----- Extracted material

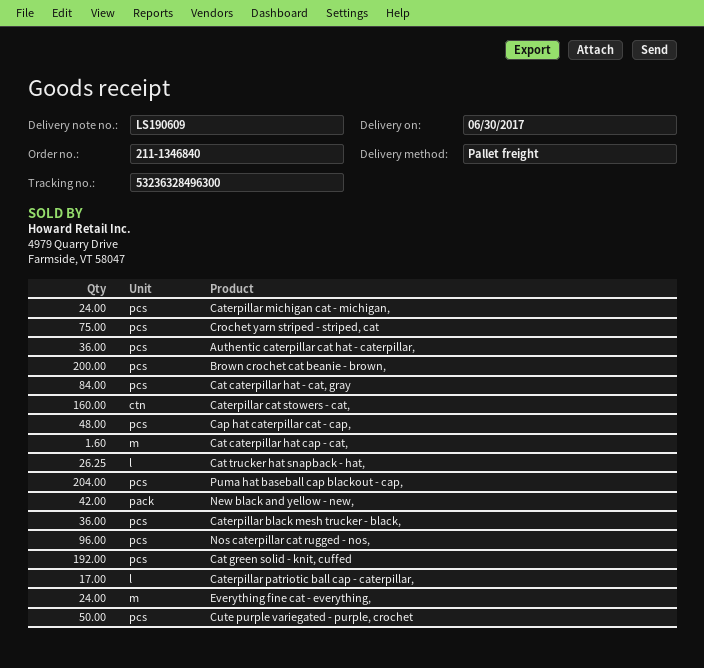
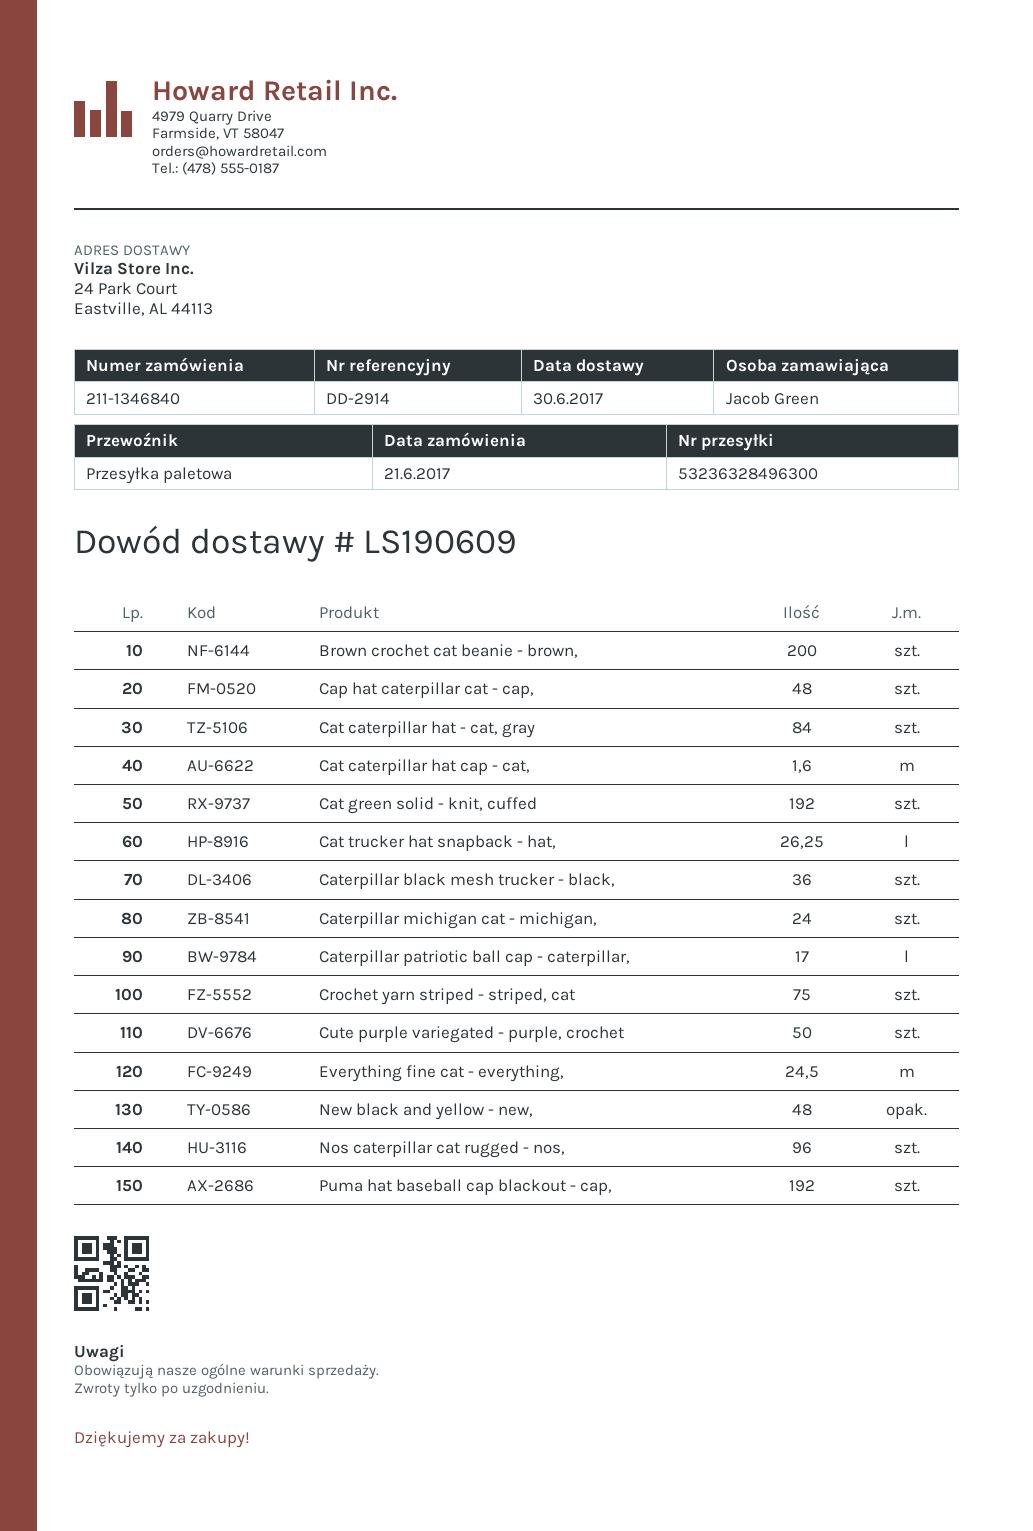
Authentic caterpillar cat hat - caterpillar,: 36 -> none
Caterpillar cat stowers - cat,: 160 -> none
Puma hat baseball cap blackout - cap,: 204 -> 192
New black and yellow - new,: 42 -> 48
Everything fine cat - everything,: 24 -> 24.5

----------

_Instructions to follow_
Filter the records for the string "none" and copy every line that holds it.

_Response to this task_
Authentic caterpillar cat hat - caterpillar,: 36 -> none
Caterpillar cat stowers - cat,: 160 -> none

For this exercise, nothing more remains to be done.